Exercise details: What is the number of lines in the data that contain "align"? Nothing besides that number, please.

Front-end code edit data:
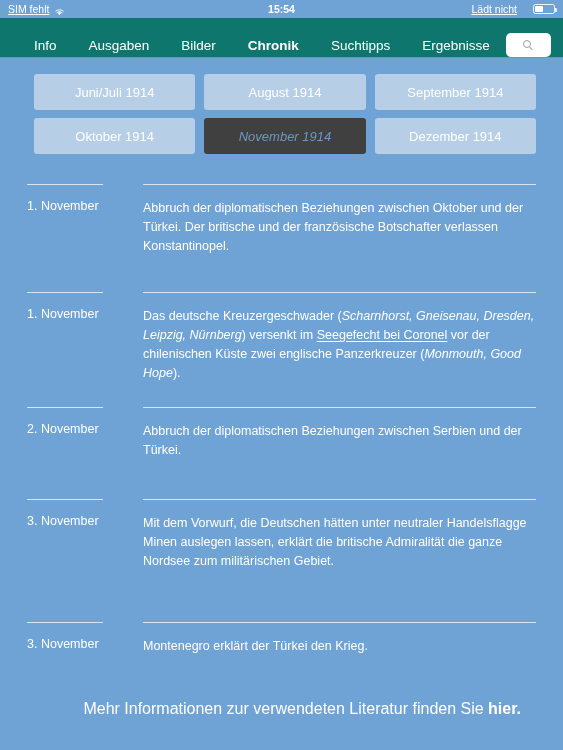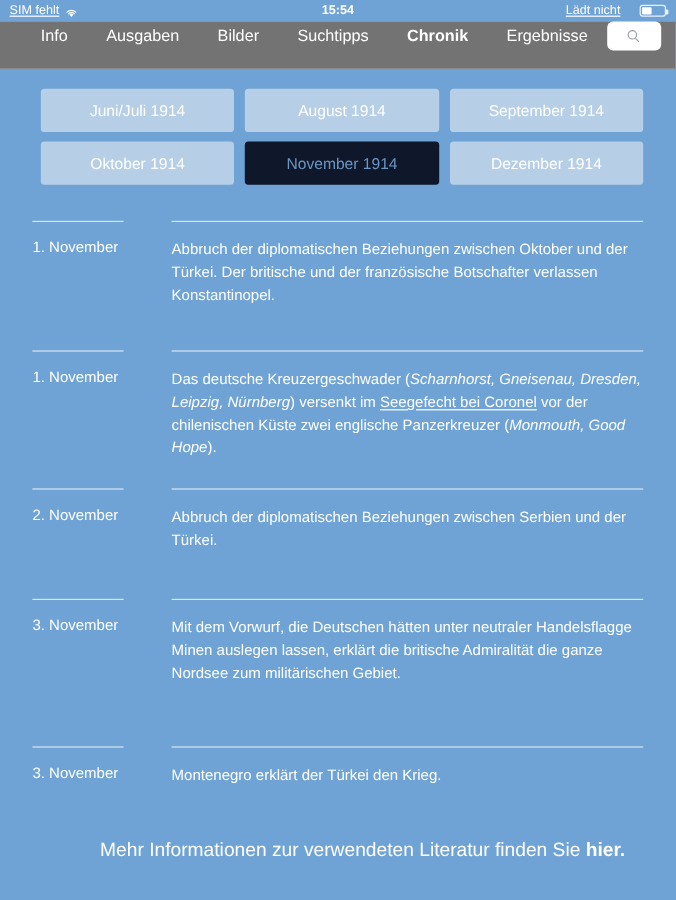--- a/index.html
+++ b/index.html
@@ -84,9 +84,9 @@
   .navbar {
     height: 40px;
     display: flex;
-    align-items: flex-start;
+    align-items: flex-end;
     padding: 0 12px 0 18px;
-    background: #737373;
+    background: #0f766e;
     border-bottom: 1px solid rgba(255,255,255,0.32);
   }
   .nav-tabs {

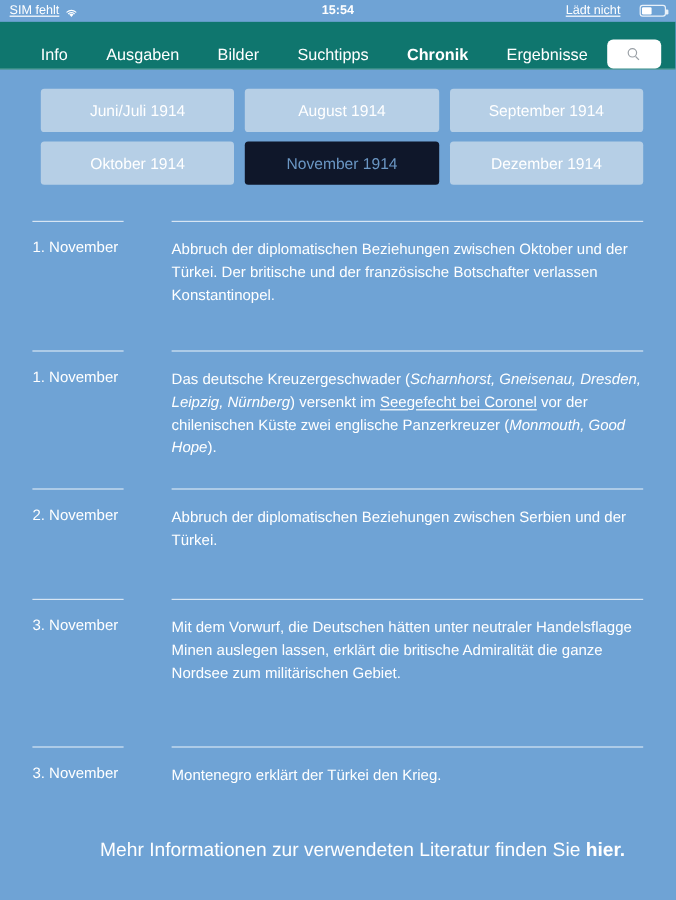--- a/index.html
+++ b/index.html
@@ -253,8 +253,8 @@
     <div class="nav-tab">Info</div>
     <div class="nav-tab">Ausgaben</div>
     <div class="nav-tab">Bilder</div>
+    <div class="nav-tab active">Chronik</div>
     <div class="nav-tab">Suchtipps</div>
-    <div class="nav-tab active">Chronik</div>
     <div class="nav-tab">Ergebnisse</div>
   </div>
   <div class="search-wrap">

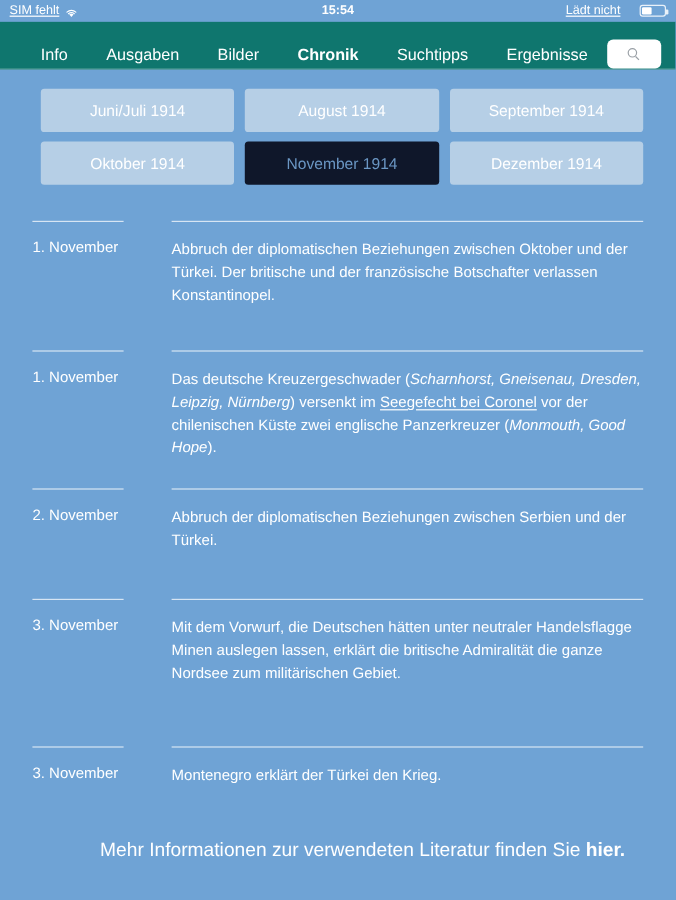--- a/index.html
+++ b/index.html
@@ -164,8 +164,9 @@
     user-select: none;
   }
   .month-btn.selected {
-    background: #0f172a;
+    background: #404040;
     color: #6b97c4;
+    font-style: italic;
   }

Your response: 2